(Web page revision data)
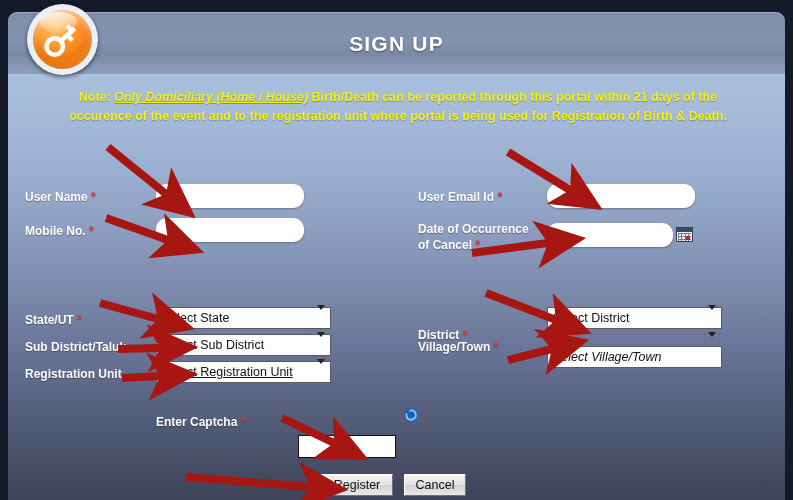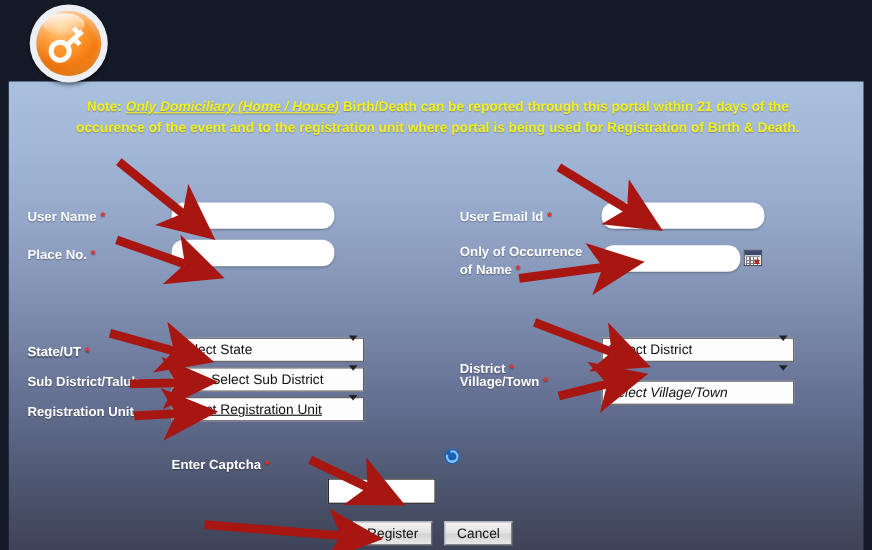"SIGN UP" div.header-bar { html: none -> <div> <div>SIGN UP</div> </div> }
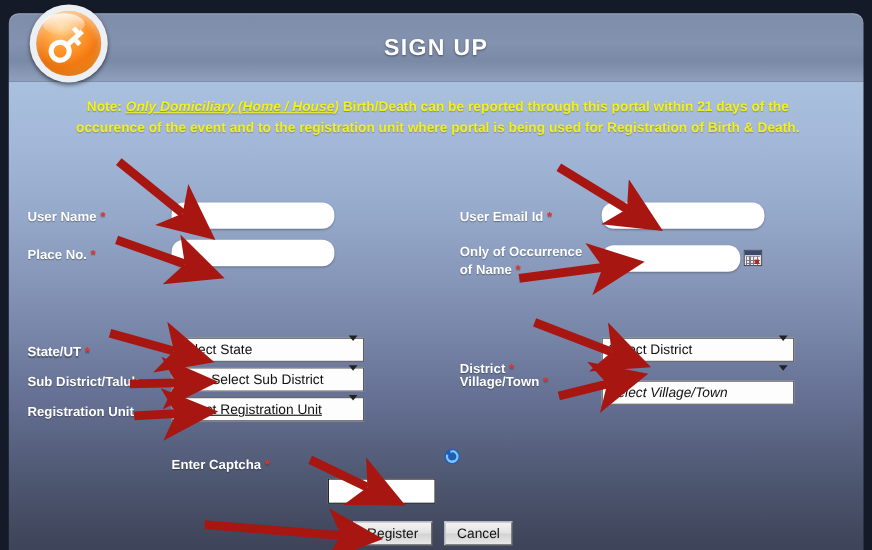"Place No." span { text: Place -> Mobile }
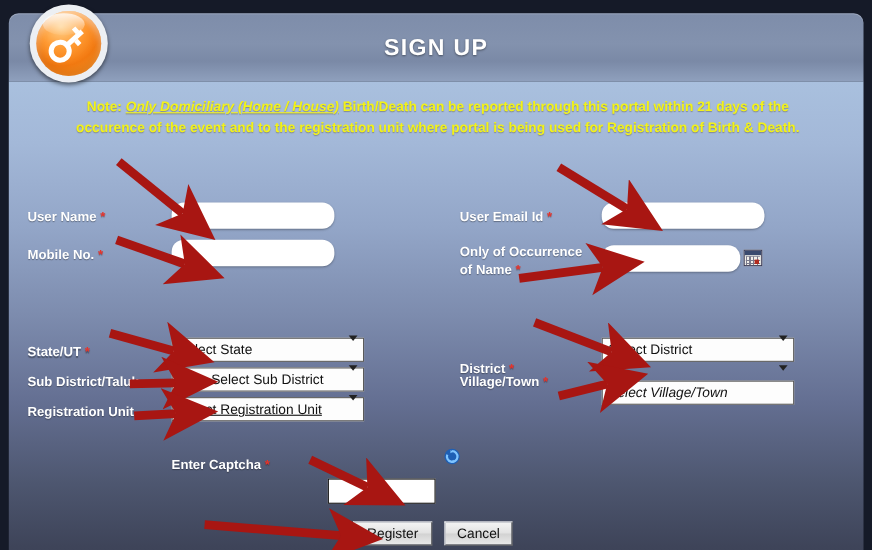"Only of Occurrence" div { text: Only -> Date }
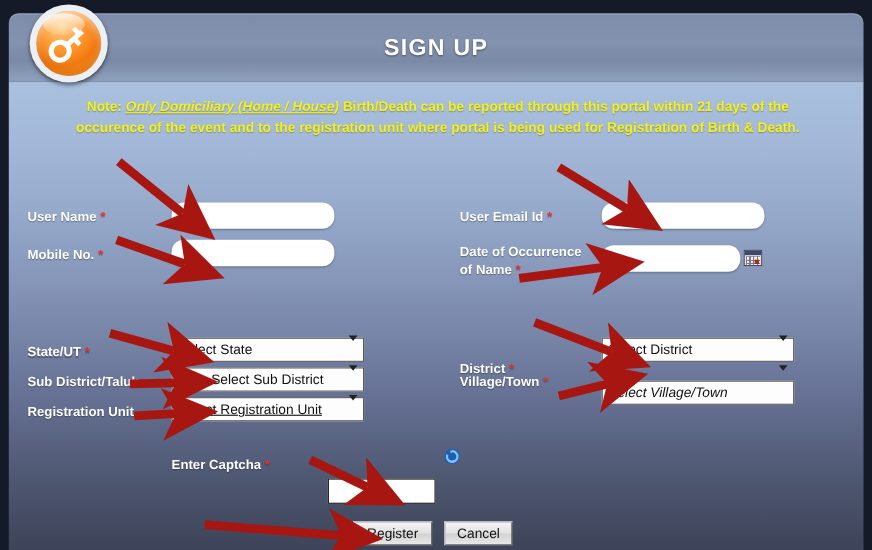"of Name" span { text: Name -> Cancel }
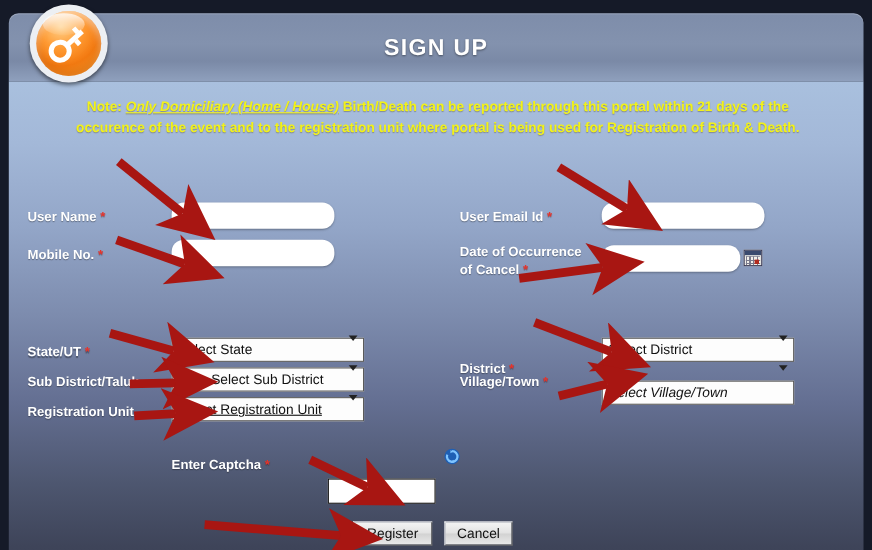"Select Sub District" select.sel { text-align: center -> none }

PROBLEM >> Reproduce each entry precisely. Leave the pictures out.

ANSWER SPACE >>
"SIGN UP" div.header-bar { html: none -> <div> <div>SIGN UP</div> </div> }
"Place No." span { text: Place -> Mobile }
"Only of Occurrence" div { text: Only -> Date }
"of Name" span { text: Name -> Cancel }
"Select Sub District" select.sel { text-align: center -> none }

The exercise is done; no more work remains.